The proposed reform will allow most of the estimated 11 million undocumented immigrants in the country to gain lawful status which will ultimately create for them “a path to citizenship.” This is, however, conditioned on the government’s success in securing its borders and the effective implementation of a system for tracking temporary visitors.
Measures to secure the border include intensifying efforts of the Border Patrol and increasing unmanned aerial vehicles and surveillance equipment. A commission will be created which will determine whether the border is already secure. The government will start issuing green cards to undocumented immigrants only when the border is secure and a system ensuring that people on temporary visas leave the country when required is already in place.
Meantime, under the plan, undocumented immigrants will be required to register with the government. Before they can be granted “probationary legal status” that will allow them to live and work legally, undocumented immigrants will have to go through a background check and pay a fine. They will also be required to pay back taxes. Once they are granted probationary legal status, they may apply for their green cards.

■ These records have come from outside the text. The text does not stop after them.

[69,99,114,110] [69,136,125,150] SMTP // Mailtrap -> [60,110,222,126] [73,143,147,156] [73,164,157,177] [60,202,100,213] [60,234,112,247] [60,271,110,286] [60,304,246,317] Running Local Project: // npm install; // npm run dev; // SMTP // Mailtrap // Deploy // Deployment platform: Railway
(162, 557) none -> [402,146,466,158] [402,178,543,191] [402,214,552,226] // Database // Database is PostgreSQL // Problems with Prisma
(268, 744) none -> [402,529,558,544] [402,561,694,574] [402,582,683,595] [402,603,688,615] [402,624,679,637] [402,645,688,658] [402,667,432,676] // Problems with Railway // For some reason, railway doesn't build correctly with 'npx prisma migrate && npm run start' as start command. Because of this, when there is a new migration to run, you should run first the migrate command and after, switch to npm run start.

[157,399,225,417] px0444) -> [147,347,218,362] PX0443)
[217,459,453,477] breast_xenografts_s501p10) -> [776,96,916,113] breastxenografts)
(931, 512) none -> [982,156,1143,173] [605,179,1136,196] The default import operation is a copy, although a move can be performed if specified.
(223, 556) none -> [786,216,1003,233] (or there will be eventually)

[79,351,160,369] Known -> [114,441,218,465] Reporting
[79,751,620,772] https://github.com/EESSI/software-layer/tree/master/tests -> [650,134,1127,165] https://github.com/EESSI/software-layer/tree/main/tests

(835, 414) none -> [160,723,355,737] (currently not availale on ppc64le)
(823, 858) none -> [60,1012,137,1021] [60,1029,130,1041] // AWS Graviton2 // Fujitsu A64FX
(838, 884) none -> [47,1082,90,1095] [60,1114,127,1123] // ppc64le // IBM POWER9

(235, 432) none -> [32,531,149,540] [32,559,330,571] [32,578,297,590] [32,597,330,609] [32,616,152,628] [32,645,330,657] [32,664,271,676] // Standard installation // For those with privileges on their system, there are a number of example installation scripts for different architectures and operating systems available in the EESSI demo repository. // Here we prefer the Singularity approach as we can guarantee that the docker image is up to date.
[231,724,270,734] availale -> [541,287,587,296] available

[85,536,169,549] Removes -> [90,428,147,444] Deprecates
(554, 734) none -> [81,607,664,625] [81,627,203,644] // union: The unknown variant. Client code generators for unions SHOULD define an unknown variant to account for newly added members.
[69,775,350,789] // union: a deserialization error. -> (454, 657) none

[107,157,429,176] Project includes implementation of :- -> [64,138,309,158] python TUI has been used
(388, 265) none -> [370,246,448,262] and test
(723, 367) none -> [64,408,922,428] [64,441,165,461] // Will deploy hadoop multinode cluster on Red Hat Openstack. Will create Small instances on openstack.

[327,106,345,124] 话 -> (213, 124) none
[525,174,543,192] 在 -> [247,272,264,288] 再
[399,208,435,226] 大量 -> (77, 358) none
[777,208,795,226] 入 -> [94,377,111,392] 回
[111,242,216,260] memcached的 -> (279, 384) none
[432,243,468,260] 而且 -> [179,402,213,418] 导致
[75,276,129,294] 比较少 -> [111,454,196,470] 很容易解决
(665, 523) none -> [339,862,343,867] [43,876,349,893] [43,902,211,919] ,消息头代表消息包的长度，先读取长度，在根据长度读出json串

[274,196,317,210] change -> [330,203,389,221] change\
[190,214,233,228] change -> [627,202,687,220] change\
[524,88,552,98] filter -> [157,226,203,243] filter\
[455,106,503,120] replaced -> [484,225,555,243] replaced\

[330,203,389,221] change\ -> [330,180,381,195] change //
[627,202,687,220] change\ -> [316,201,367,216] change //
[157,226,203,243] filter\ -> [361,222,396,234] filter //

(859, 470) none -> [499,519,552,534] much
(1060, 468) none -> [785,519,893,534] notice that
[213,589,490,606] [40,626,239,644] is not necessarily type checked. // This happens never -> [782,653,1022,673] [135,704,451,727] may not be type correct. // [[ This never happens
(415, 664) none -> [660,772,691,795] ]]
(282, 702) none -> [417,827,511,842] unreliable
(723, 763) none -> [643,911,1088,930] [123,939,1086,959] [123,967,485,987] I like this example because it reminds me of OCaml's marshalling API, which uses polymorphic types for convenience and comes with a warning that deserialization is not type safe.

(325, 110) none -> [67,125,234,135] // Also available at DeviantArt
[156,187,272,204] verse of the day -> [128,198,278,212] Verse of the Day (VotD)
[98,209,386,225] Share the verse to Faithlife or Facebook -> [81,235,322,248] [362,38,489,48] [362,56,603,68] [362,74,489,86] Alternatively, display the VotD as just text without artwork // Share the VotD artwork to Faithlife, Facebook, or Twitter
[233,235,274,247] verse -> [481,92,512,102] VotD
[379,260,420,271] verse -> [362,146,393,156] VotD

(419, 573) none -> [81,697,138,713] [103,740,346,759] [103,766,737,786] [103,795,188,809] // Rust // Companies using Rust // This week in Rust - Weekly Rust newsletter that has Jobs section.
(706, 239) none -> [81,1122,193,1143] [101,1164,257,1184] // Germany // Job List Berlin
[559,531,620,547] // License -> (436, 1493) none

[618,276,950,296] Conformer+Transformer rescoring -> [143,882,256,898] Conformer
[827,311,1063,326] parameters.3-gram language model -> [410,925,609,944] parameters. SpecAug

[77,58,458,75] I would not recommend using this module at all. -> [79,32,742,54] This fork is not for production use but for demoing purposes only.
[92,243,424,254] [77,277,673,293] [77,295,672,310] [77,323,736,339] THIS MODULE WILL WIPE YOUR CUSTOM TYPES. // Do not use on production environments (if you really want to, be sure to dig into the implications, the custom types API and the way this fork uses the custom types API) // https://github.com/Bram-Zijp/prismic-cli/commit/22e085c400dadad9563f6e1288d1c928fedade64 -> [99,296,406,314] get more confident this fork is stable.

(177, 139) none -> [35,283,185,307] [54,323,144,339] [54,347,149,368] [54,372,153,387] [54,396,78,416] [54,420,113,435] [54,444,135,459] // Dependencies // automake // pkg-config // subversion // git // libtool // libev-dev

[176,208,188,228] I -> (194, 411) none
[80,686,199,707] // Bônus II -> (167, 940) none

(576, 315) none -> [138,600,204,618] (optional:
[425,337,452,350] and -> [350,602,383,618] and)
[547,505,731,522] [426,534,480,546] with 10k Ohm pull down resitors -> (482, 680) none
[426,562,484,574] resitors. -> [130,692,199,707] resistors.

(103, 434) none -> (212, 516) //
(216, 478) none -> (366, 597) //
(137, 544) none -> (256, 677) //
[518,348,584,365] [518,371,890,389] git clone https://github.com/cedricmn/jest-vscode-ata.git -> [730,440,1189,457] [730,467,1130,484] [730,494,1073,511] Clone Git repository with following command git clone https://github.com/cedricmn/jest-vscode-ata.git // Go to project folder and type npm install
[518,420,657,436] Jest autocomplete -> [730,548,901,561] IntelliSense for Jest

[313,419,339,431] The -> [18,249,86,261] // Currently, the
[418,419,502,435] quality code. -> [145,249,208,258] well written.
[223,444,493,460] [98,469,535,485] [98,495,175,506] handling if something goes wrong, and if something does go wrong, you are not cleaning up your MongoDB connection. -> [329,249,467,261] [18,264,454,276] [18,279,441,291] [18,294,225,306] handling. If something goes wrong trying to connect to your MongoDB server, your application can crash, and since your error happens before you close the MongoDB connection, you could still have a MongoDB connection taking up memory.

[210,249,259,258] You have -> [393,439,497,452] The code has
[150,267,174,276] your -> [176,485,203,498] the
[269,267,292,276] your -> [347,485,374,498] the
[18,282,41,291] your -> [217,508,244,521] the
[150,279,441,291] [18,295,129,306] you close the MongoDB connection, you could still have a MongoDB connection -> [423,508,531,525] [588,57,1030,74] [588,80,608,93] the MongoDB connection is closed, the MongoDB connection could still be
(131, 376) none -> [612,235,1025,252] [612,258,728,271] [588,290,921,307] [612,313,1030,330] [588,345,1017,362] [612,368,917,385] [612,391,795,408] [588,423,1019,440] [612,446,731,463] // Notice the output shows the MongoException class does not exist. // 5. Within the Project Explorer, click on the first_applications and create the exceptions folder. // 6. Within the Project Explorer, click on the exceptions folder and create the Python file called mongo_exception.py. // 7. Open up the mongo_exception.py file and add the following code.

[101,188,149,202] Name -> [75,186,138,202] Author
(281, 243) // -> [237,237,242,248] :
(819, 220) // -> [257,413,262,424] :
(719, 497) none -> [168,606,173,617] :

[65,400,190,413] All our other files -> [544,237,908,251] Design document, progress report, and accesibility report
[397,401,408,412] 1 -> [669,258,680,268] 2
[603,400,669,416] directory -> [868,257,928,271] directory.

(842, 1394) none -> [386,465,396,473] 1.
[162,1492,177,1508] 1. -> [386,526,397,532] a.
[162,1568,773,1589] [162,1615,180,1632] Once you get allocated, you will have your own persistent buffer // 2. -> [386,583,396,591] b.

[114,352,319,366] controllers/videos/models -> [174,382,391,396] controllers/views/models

Undocumented immigrants who have committed serious crimes and are a threat to national security will not benefit from the program and may be subject to deportation.
Applying for lawful permanent residence will require the undocumented immigrant to go through another background check, pay taxes, learn English and civics and comply with other requirements. However, unless every intending immigrant who went through the legal process and are currently waiting in line are issued their green cards, no undocumented immigrant may be issued a green card. Less stringent rules will apply to childhood arrivals and agricultural workers.
The plan seeks to significantly reduce the wait time for family and employment immigrant visas. It will allow foreign nationals receiving advanced degrees in science, technology, engineering and mathematics (STEM) from U.S. universities to obtain green cards. It puts strong emphasis on an effective employment verification system.
In order to address the agricultural needs of the country, the proposed reform will create a program which will allow farm workers to enter the country and take on jobs which Americans are unwilling to fill. It also recognizes the need of businesses for lower-skilled workers allowing them to recruit immigrant workers while protecting its own labor force.
The bipartisan framework is said to be consistent for the most part with President Obama’s immigration plan. Although differing in some major points with President Obama’s plan and more heated debates expected in Congress, this is seen by many as a good start. With the President’s support of the bipartisan efforts of these senators, a comprehensive immigration reform may be realized sooner than we think.